EXERCISE INSTRUCTIONS: Write out nothing but the lines from the first line of the entries below through the line with "- (--Should the"; no pictures go in.

Dataset excerpts:
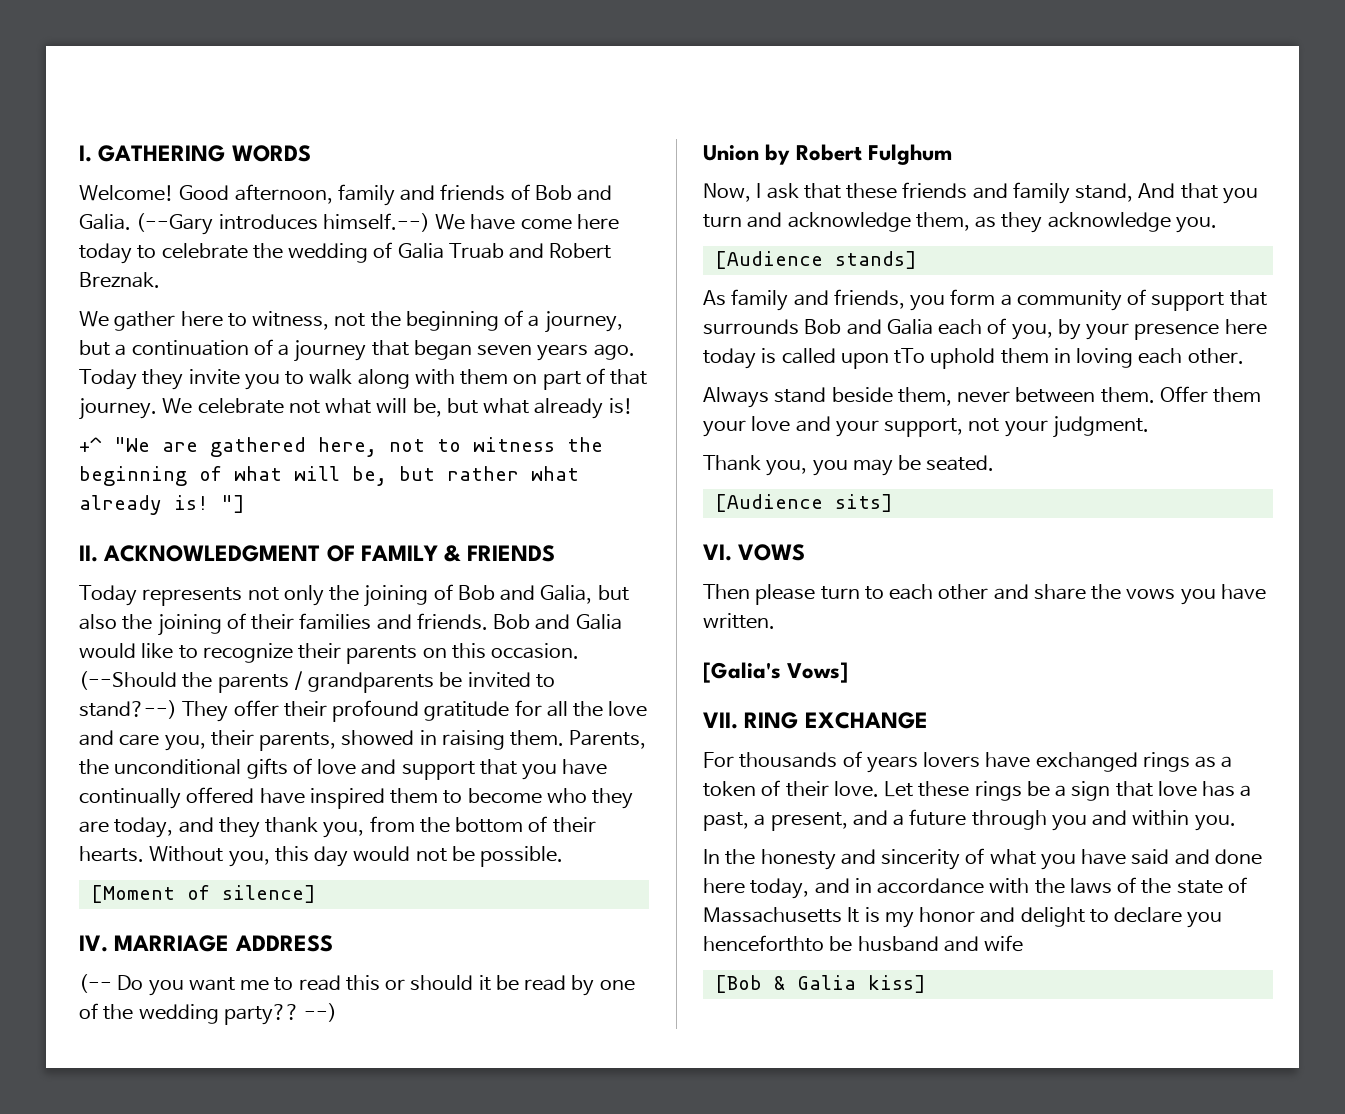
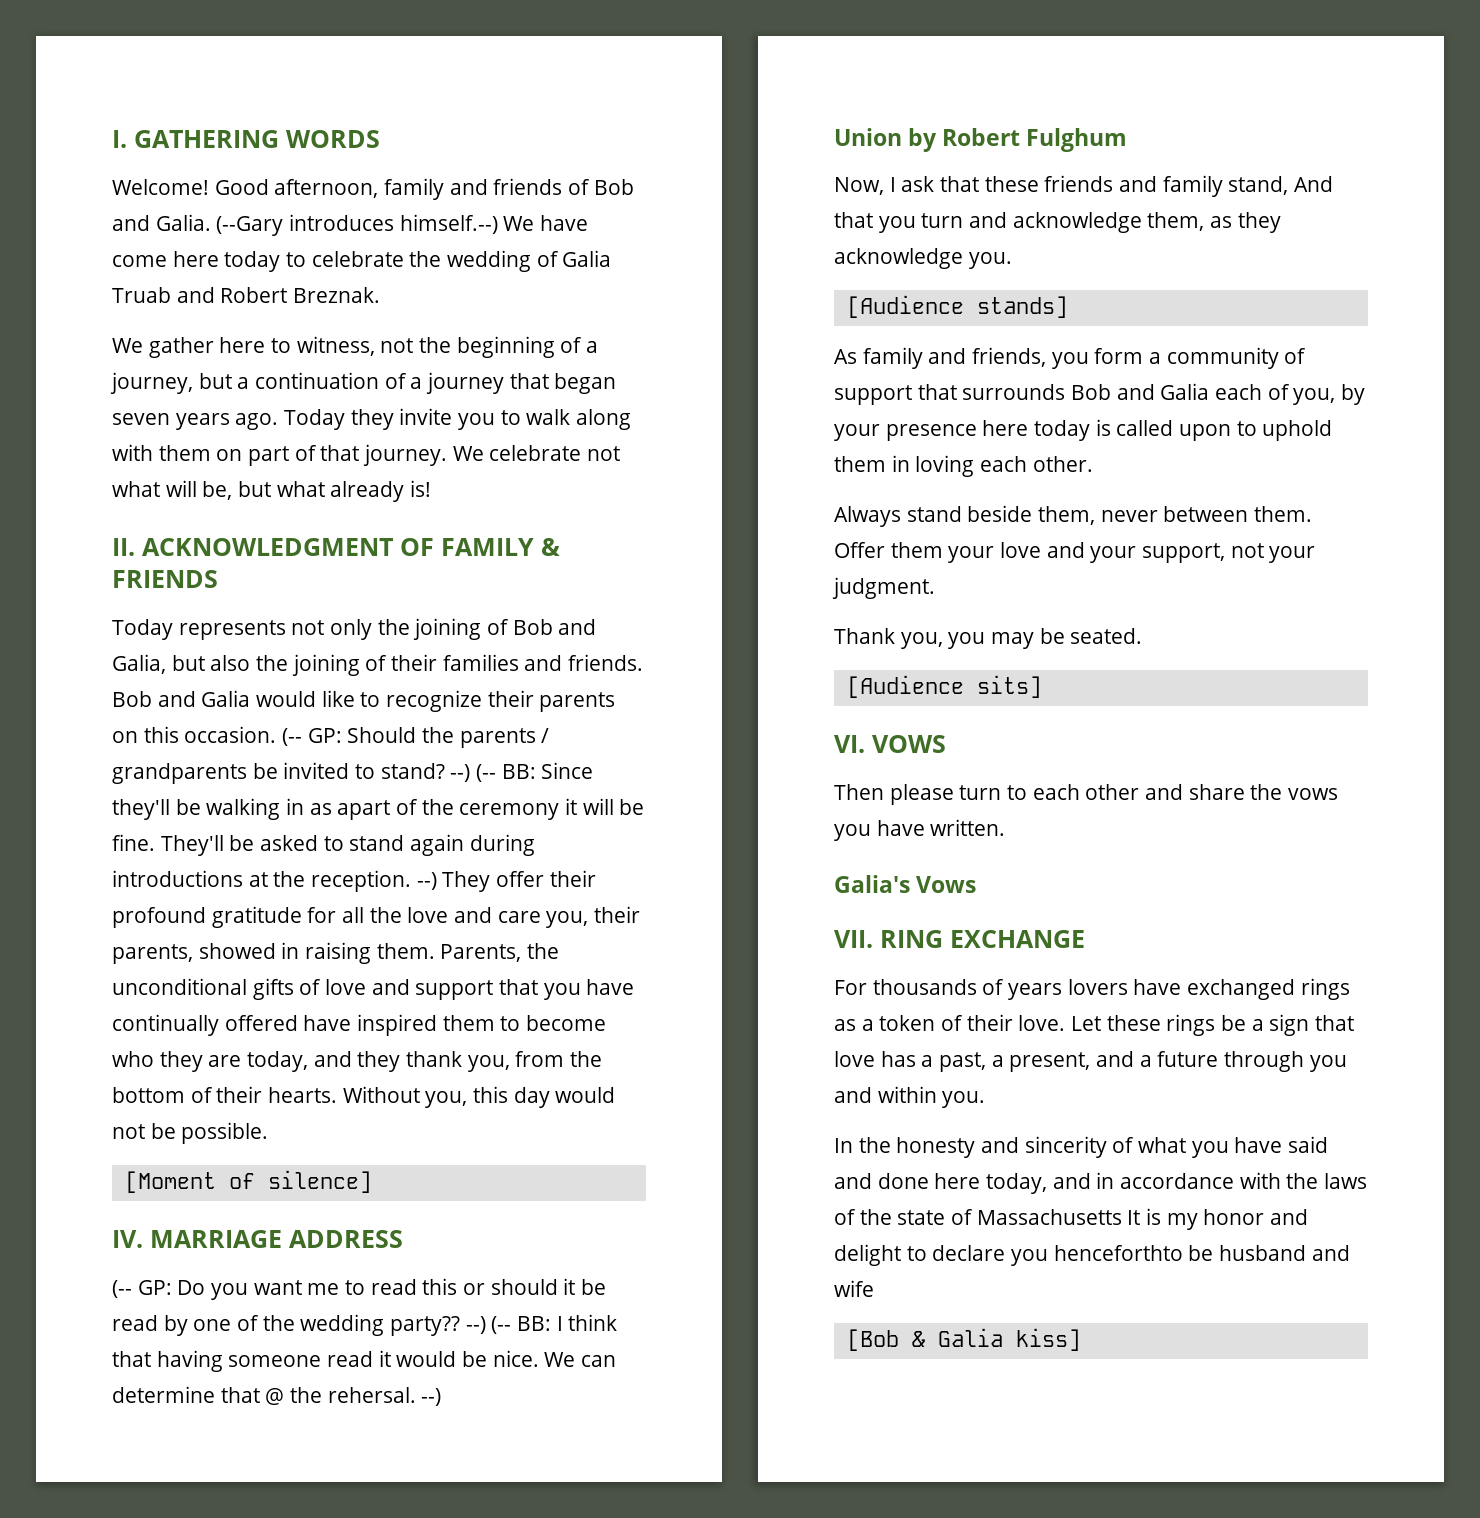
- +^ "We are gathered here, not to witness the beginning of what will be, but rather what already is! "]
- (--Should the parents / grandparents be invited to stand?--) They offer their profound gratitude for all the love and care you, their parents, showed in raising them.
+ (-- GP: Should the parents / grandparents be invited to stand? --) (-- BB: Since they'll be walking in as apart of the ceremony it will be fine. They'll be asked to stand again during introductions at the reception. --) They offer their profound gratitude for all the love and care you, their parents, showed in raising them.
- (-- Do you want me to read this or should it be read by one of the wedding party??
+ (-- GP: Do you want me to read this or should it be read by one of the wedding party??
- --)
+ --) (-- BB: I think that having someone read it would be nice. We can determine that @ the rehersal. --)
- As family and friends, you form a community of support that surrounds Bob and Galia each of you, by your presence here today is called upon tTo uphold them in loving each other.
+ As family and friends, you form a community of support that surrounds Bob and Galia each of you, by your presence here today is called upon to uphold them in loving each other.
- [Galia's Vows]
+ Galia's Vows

TASK SOLUTION:
- +^ "We are gathered here, not to witness the beginning of what will be, but rather what already is! "]
- (--Should the parents / grandparents be invited to stand?--) They offer their profound gratitude for all the love and care you, their parents, showed in raising them.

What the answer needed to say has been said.